The promise is appealing, but feedback from the field varies on this point. The integration of a chatbot or a lead scoring tool is only useful if the volume of visitors justifies the investment. For a craftsman or a liberal profession with a few dozen monthly visits, the real benefit remains to be demonstrated.
What distinguishes a relevant web offer from a simple catalog of features is the ability to calibrate the tools to the real context of the business. A local shop does not have the same needs as a service company with national reach.
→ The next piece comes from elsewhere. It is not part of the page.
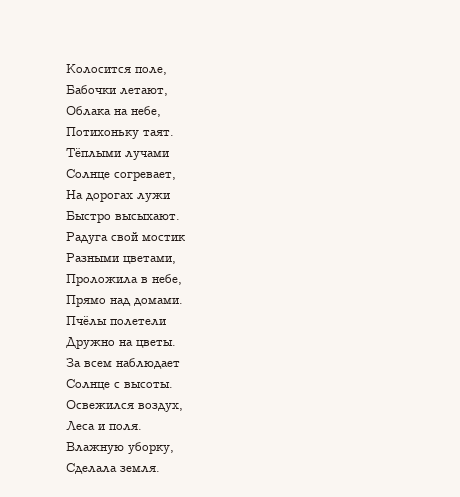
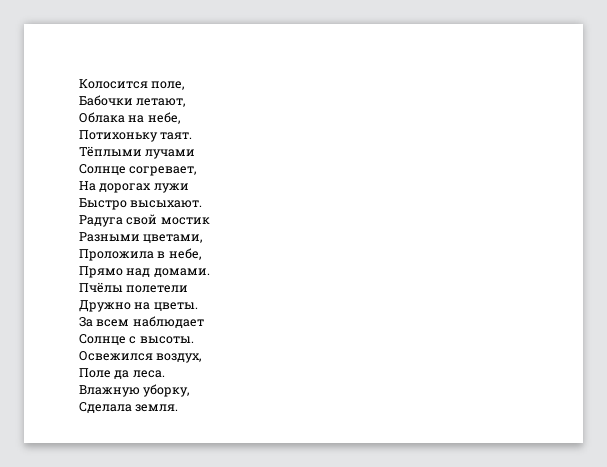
- Леса и поля.
+ Поле да леса.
Concrete criteria for evaluating a custom web offer
- The presence of a prior audit of the current positioning and measurable objectives before any technical proposal
- The adaptation of local SEO to the new display rules imposed by the DMA, not just generic SEO
- Compliance with the CNIL and ePrivacy framework for tracking and audience measurement, taking into account recent regulatory tightening
- Documented post-launch support, with performance indicators defined from the outset
Tracking and audience measurement: the constraint that many underestimate
The tightening of tracking regulations by the CNIL and developments related to ePrivacy complicate audience measurement for French websites. Classic measurement tools no longer work without adaptation to the legal framework. The planned end of certain third-party tracking devices forces a rethink of data collection.
For a company investing in a new site, this constraint has direct consequences on the ability to assess return on investment. Without reliable data, it becomes difficult to know if the digital strategy is producing results.
On the other hand, agencies that integrate this dimension from the design stage of the site offer a concrete advantage. A site designed to be compliant from the start avoids costly redesigns a few months after going live.

Online presence of micro and small businesses: between agency promises and measurable results
The communication from web agencies highlights terms like “personalized digital strategy” or “custom solutions.” The available data does not always allow for verification of these claims beyond commercial discourse. The market lacks standardized indicators to compare the services of one agency to another.
What remains verifiable is the technical framework in which a site is delivered:
- Compliance with web accessibility standards (RGAA for French sites subject to this obligation)
- Loading speed measurable via public tools like PageSpeed Insights
- The technical structure of the site (markup, hierarchy) verifiable by an independent SEO audit
A technically solid site does not guarantee commercial success, but a poorly built site systematically jeopardizes it. The difference between a quality web service and a mediocre one often lies in these invisible foundations for the end client.
What the DMA changes for choosing an agency
Companies selecting a web provider in 2024 or 2025 must verify that the provider understands the implications of the Digital Markets Act on SEO. An agency that does not mention this development in its proposal has probably not updated its practices.
The question of performance tracking within a tightened CNIL framework should also be raised in advance. Asking how the agency measures results without resorting to non-compliant tools is a good indicator of its level of expertise.
The market for web agencies is evolving rapidly, driven by European regulatory constraints and renewing technological tools. For a micro or small business, the choice of a provider relies less on the advertised features than on its ability to document its methods and adapt its strategy to the current rules of the game.